Records from a data source

◆ ◆ ◆ ◆ ◆ ◆ ◆

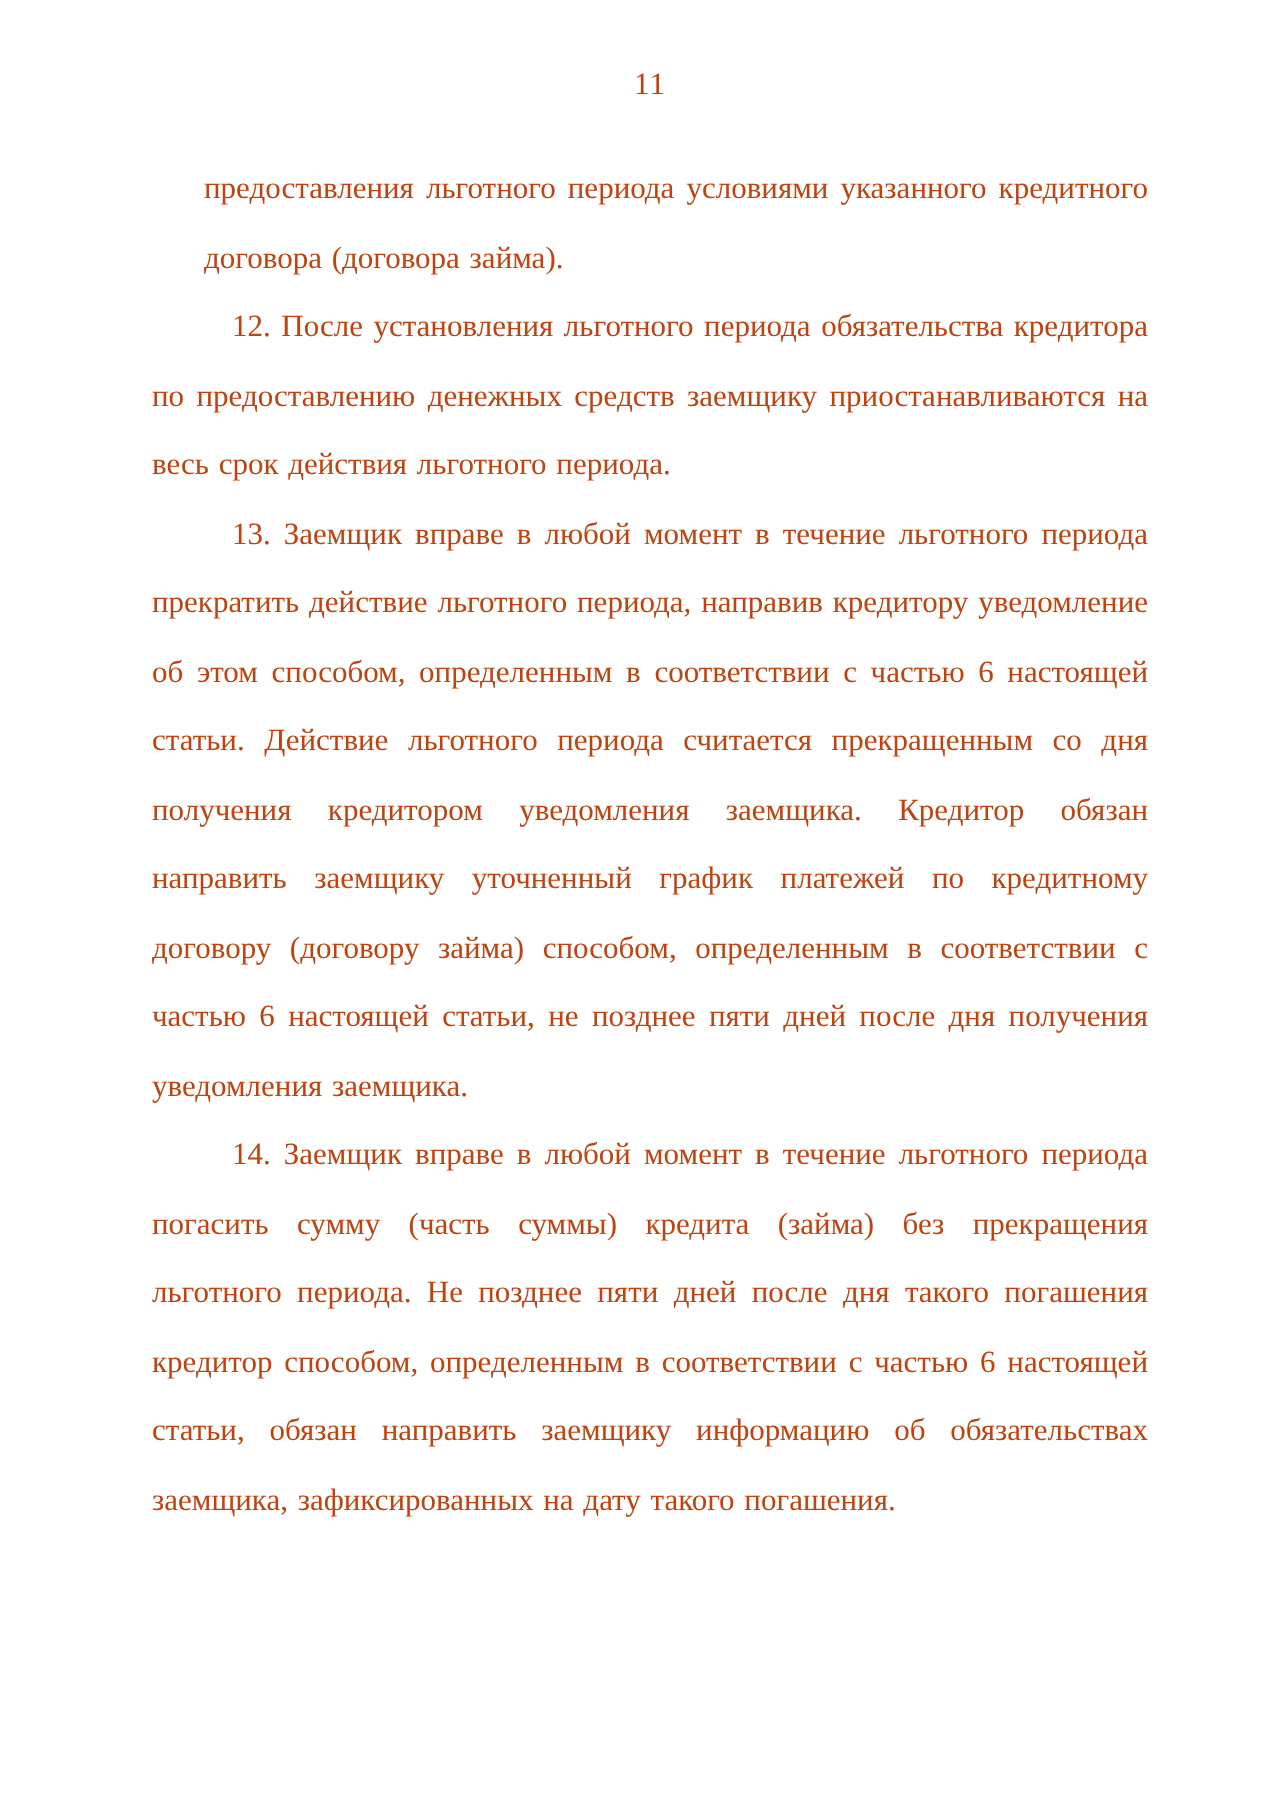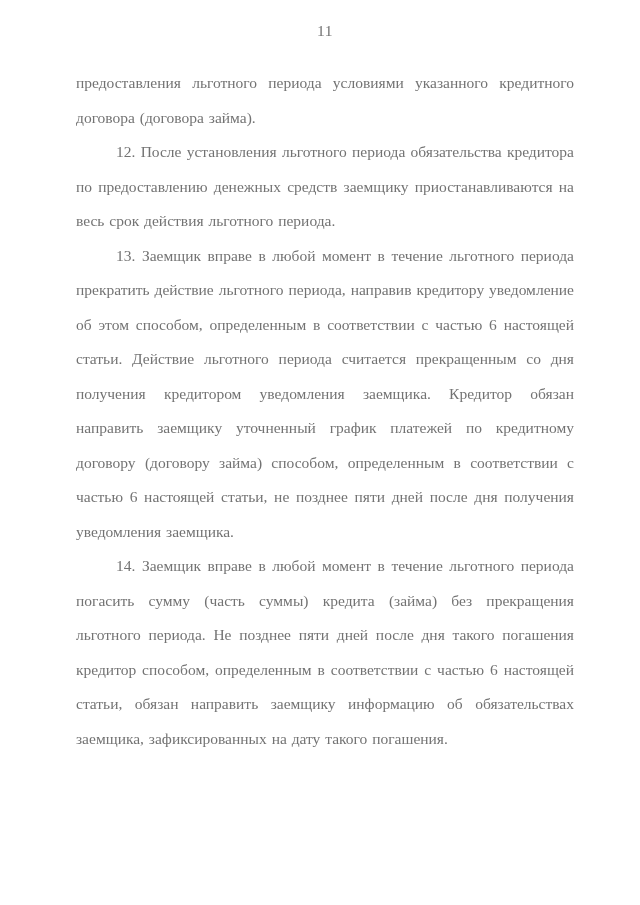"11" .page { color: #737373 -> #c2410c; padding: 22px 66px 40px 76px -> 34px 66px 40px 76px }
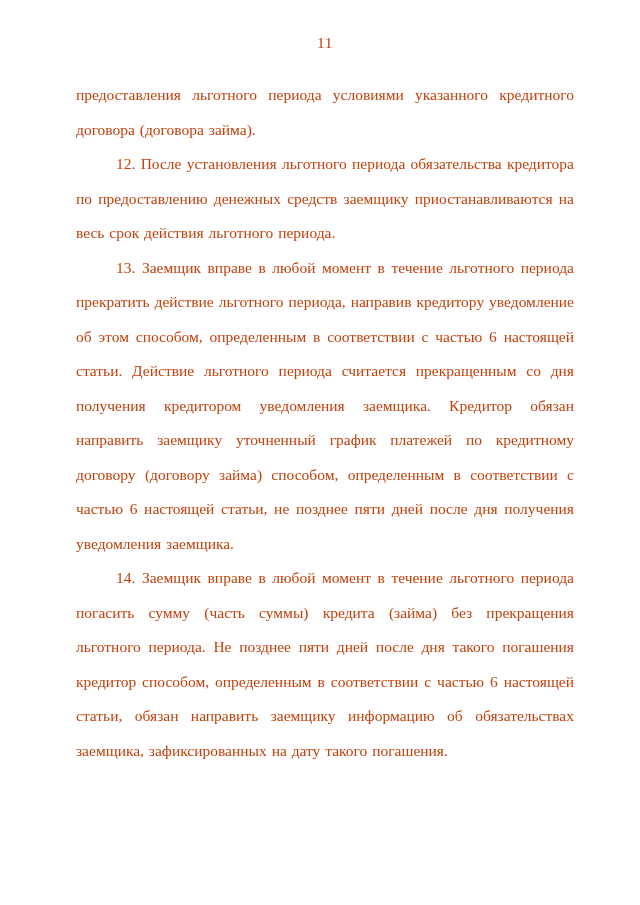"предоставления льготного периода" .doc-body p.no-indent { margin-left: none -> 26px }
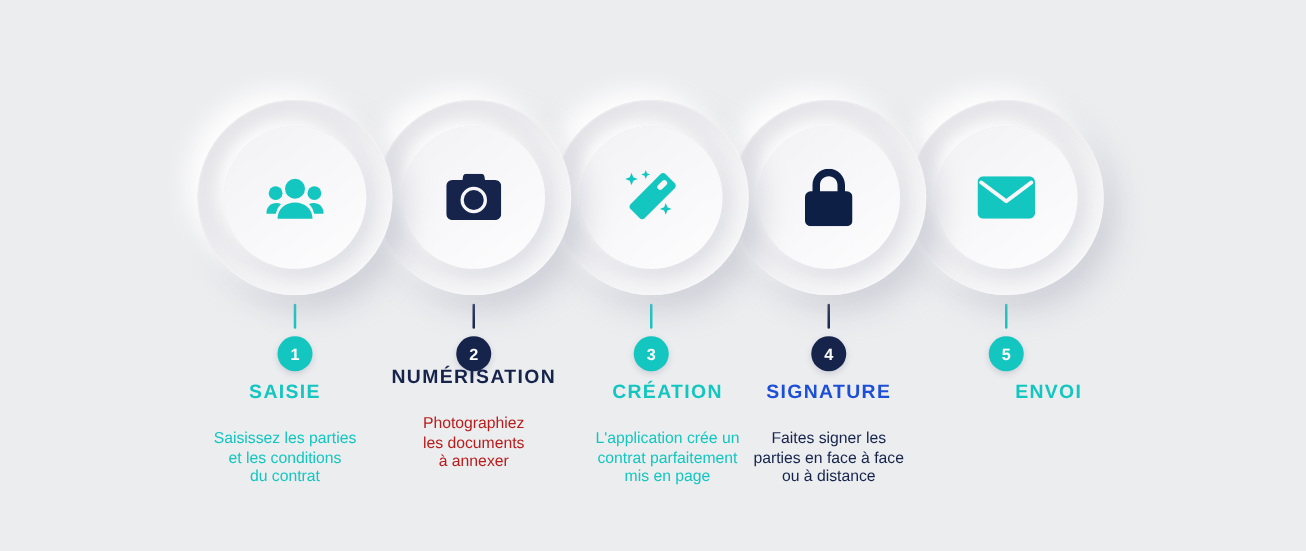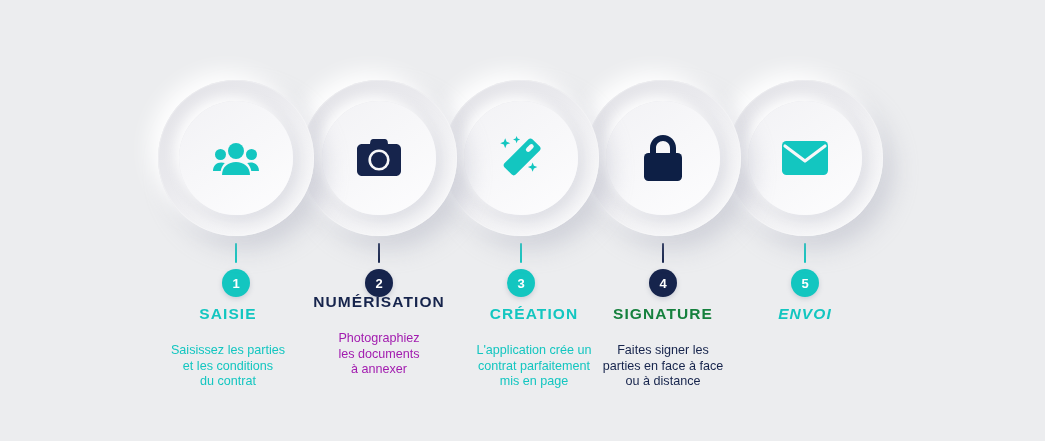"SIGNATURE" div.title { color: #15803d -> #1d4ed8 }
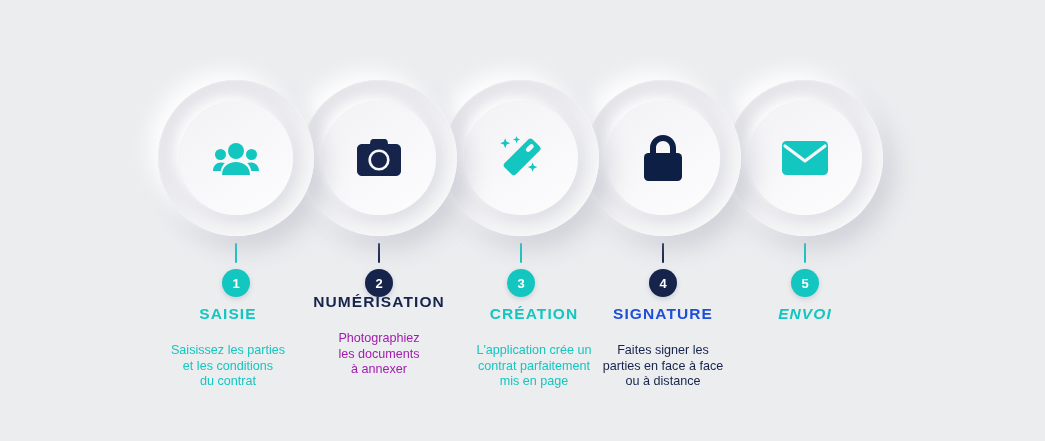"ENVOI" div.caption { font-style: italic -> none; left: 705px -> 739px }
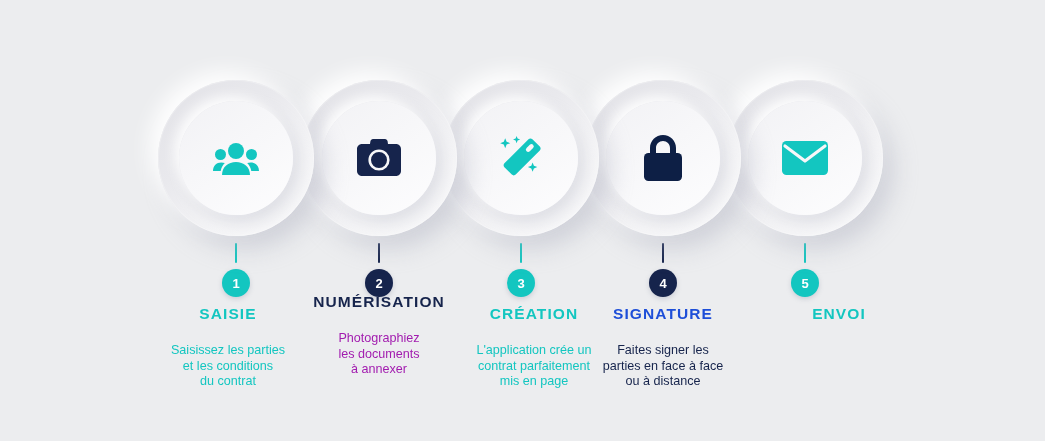"Photographiez" div.desc { color: #a21caf -> #b91c1c }
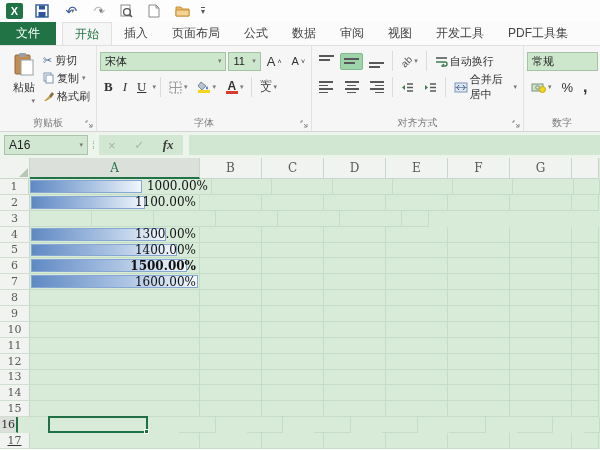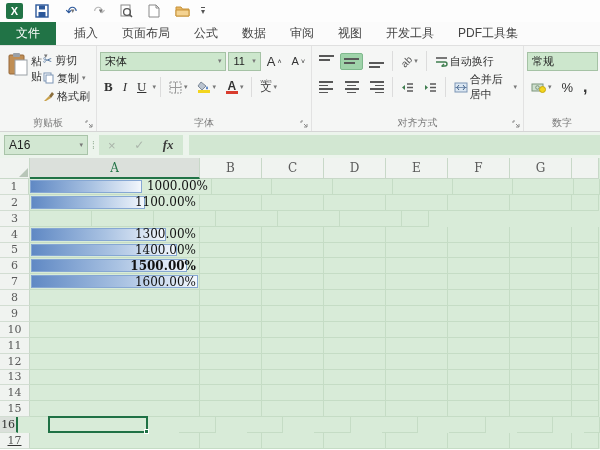"开始" span.tab { html: none -> <span>开始</span> }
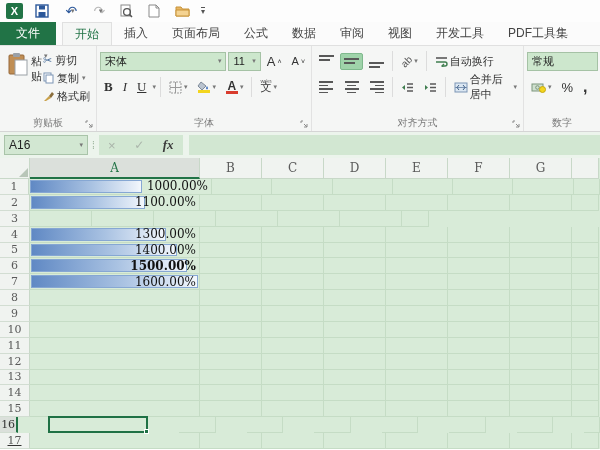"粘贴" .paste-big { align-items: flex-start -> flex-end; flex-direction: row -> column }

◆ ◆ ◆ ◆ ◆ ◆ ◆

* [TRY IT]:
Taking the entries above, copy word for word the lines from the one with "margin-left: none ->" up to and including the one with "color: #a21caf ->", without any picture.

* [YOUR SOLUTION]:
"предоставления льготного периода" .doc-body p.no-indent { margin-left: none -> 26px }
"SIGNATURE" div.title { color: #15803d -> #1d4ed8 }
"ENVOI" div.caption { font-style: italic -> none; left: 705px -> 739px }
"Photographiez" div.desc { color: #a21caf -> #b91c1c }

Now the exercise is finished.